In this study, a group of German researchers recruited 28 heterosexual men to participate in a study that involved exposure to “explicit pornographic stimuli” [1]. Each participant completed four working memory tasks in a random order. In case you aren’t familiar with the term “working memory,” it refers to the cognitive system that allows you to temporarily hold several pieces of information in mind while you’re completing a task. In this study, the working memory test involved viewing a photo slideshow and indicating whether each photo that appeared is the same as the one that appeared exactly four slides before it. Each participant viewed four different slideshows that either featured (1) neutral images (e.g., people shopping), (2) positive images (e.g., people laughing and smiling), (3) negative images (e.g., weapons and war), or (4) pornographic images (e.g., heterosexual vaginal intercourse).
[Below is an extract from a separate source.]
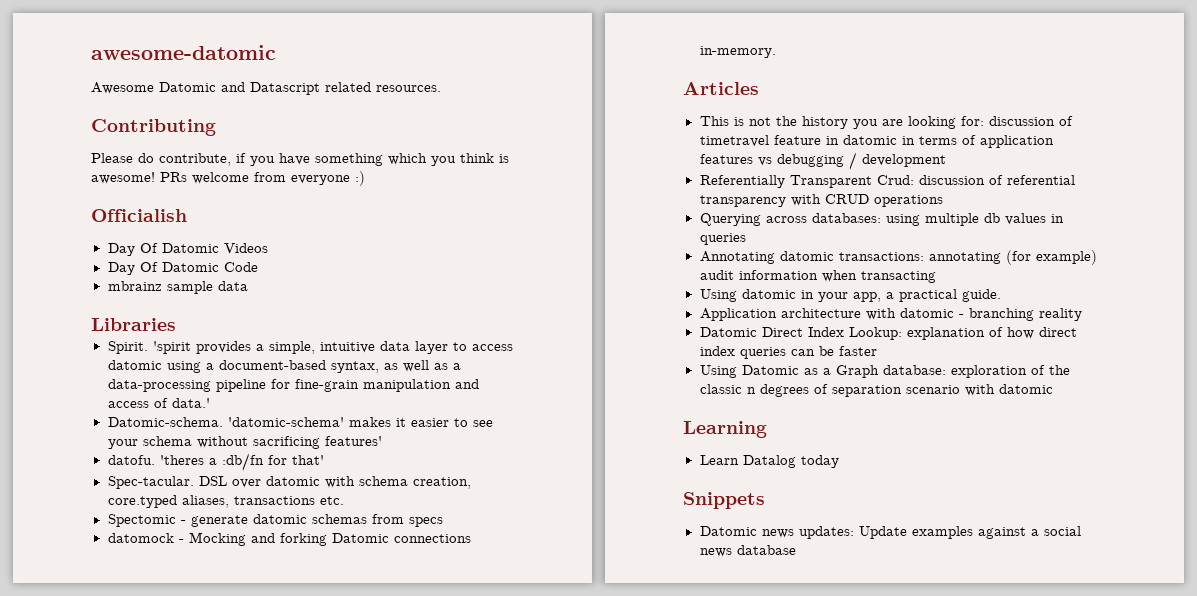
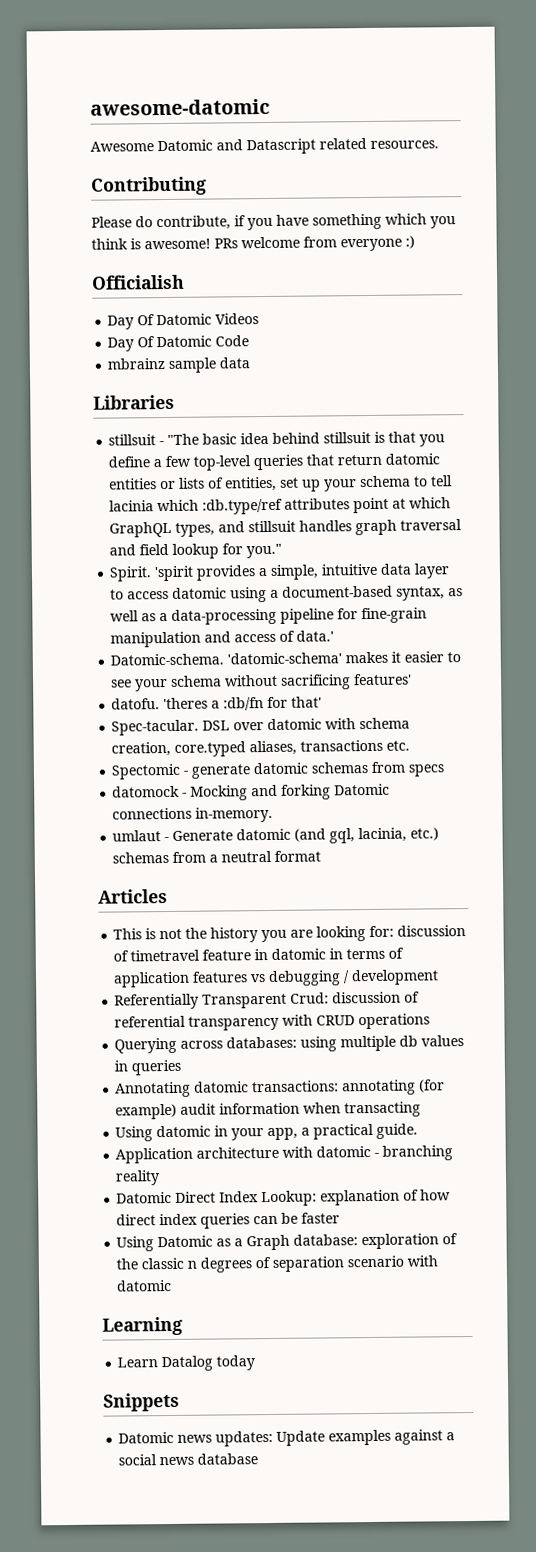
(176, 324) none -> [108,431,446,447] [108,453,441,471] [109,475,454,492] [109,497,452,515] [109,519,463,538] [109,543,283,559] // stillsuit - "The basic idea behind stillsuit is that you define a few top-level queries that return datomic entities or lists of entities, set up your schema to tell lacinia which :db.type/ref attributes point at which GraphQL types, and stillsuit handles graph traversal and field lookup for you."
(776, 52) none -> [112,827,440,844] [112,850,322,864] // umlaut - Generate datomic (and gql, lacinia, etc.) schemas from a neutral format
The researchers calculated the number of correct responses and false alarms reported for each image in each set of photos. Results revealed that in the neutral, negative, and positive photo sets, participants were right 77-80% of the time and had false alarms about 15-20% of the time. In contrast, when viewing pornographic images, participants were right 67% of the time and wrong 28% of the time (note that the numbers do not add up to 100% because participants sometimes skipped to the next image without providing a response). Participants also took longer to provide a response when viewing pornographic images compared to non-pornographic images, but perhaps that’s because participants wanted to look at the porn a bit longer.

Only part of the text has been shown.